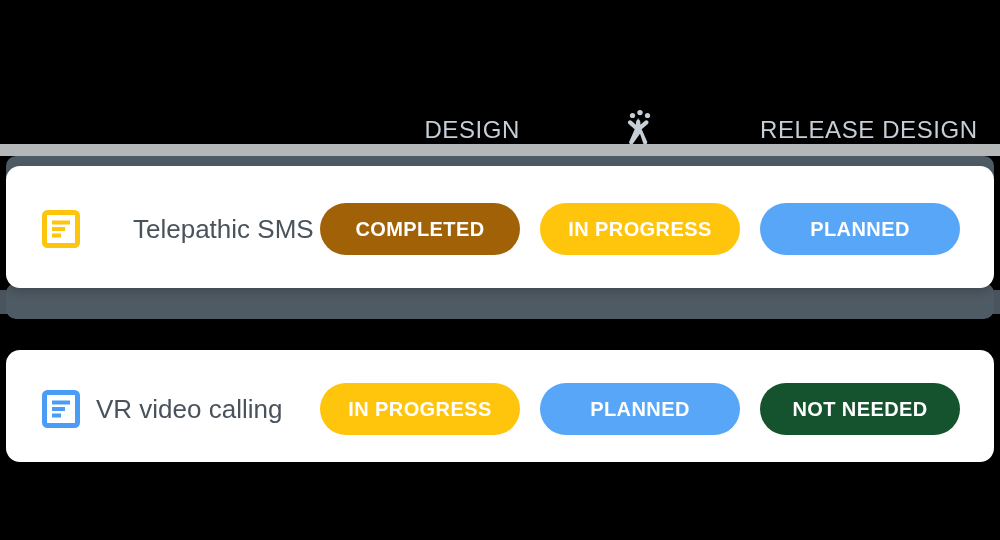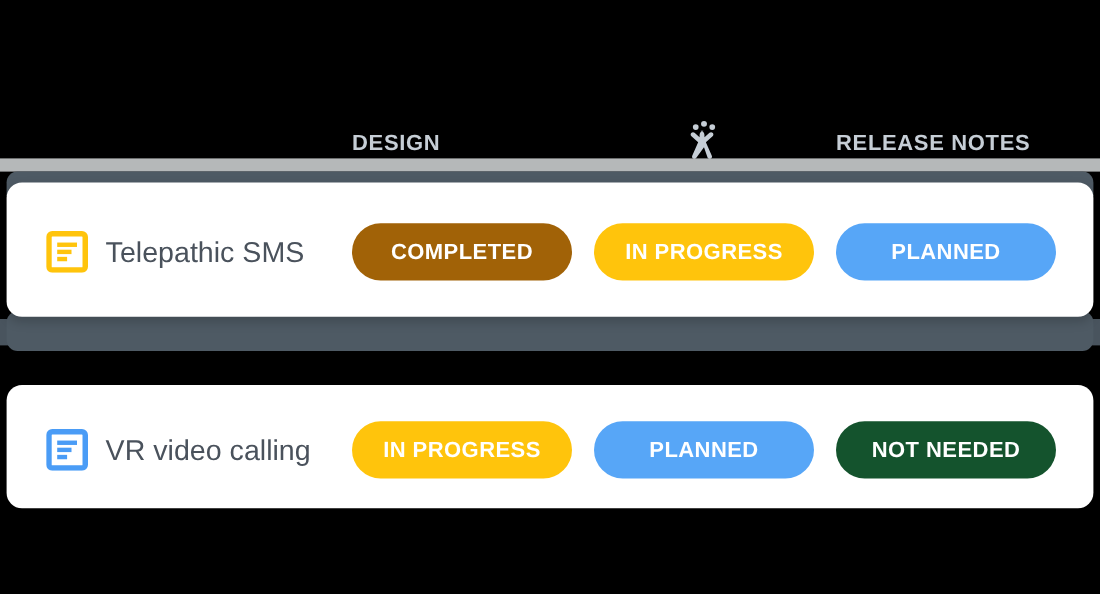--- a/index.html
+++ b/index.html
@@ -36,11 +36,11 @@
     top: 0;
     height: 36px;
     line-height: 36px;
-    text-align: left;
+    text-align: right;
     color: #c6ced6;
     font-family: "Liberation Sans", sans-serif;
-    font-weight: bold;
-    font-size: 20px;
+    font-weight: normal;
+    font-size: 24px;
     letter-spacing: 0.6px;
     white-space: nowrap;
   }

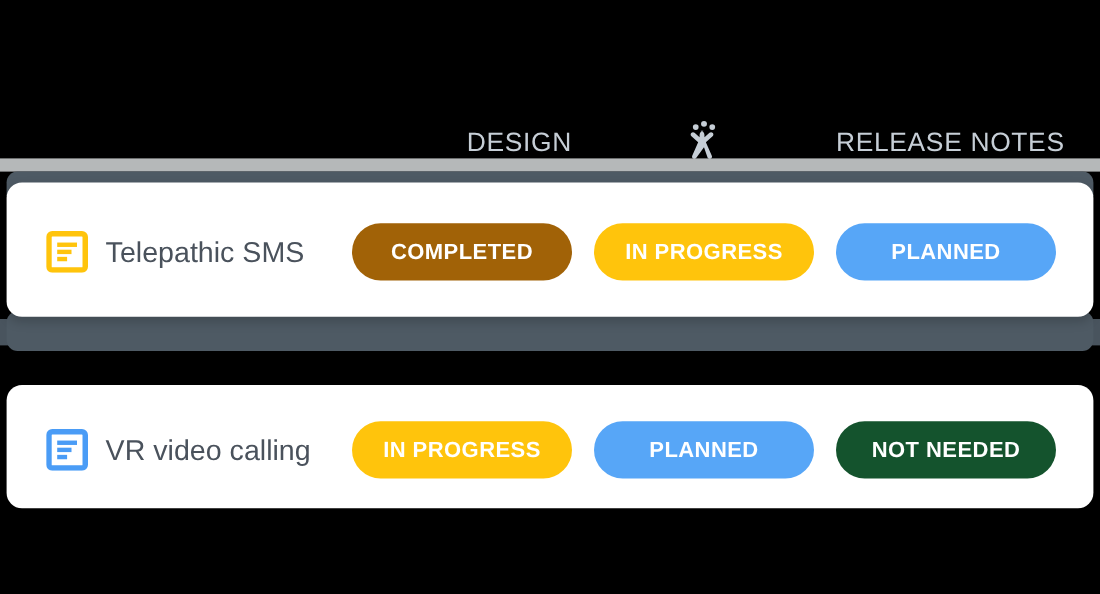--- a/index.html
+++ b/index.html
@@ -167,7 +167,7 @@
   <div class="col-headers">
     <div class="col-head c1">DESIGN</div>
     <div class="col-head c2"></div>
-    <div class="col-head c3">RELEASE NOTES</div>
+    <div class="col-head c3">RELEASE DESIGN</div>
   </div>
 
   <div class="juggle-icon">

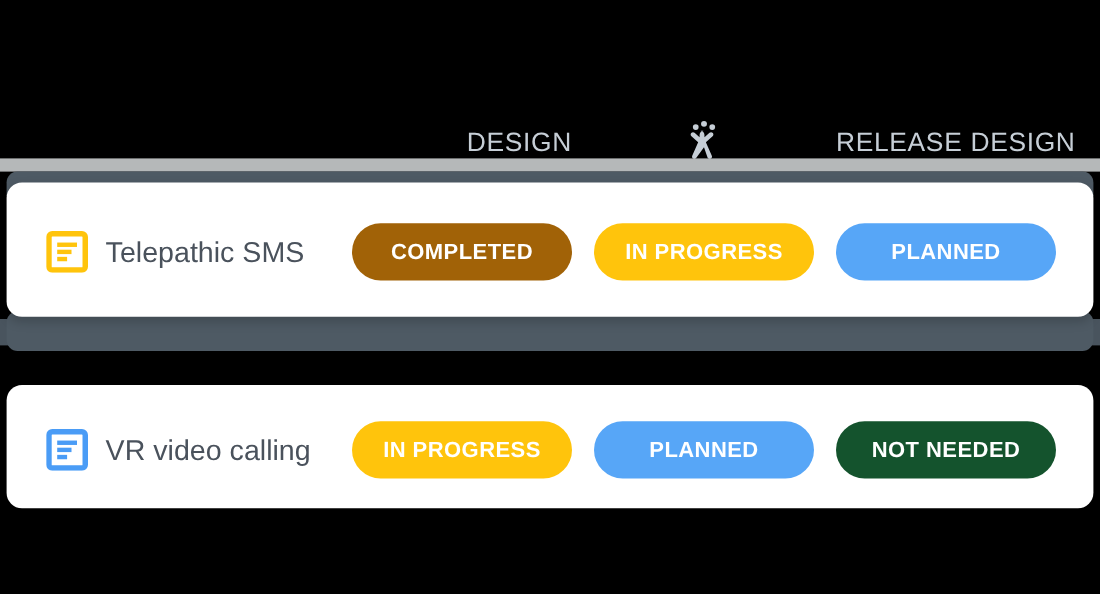--- a/index.html
+++ b/index.html
@@ -135,7 +135,7 @@
     font-weight: normal;
     white-space: nowrap;
   }
-  .card.row1 .row-title { top: 44px; line-height: 38px; }
+  .card.row1 .row-title { top: 44px; line-height: 38px; margin-left: 37px; }
   .card.row2 .row-title { top: 40px; line-height: 38px; }
 
   .pill {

+---+

→ What this task involves
Search the entries for the string "DESIGN". Copy every line that has it.

→ Task answer
     <div class="col-head c1">DESIGN</div>
+    <div class="col-head c3">RELEASE DESIGN</div>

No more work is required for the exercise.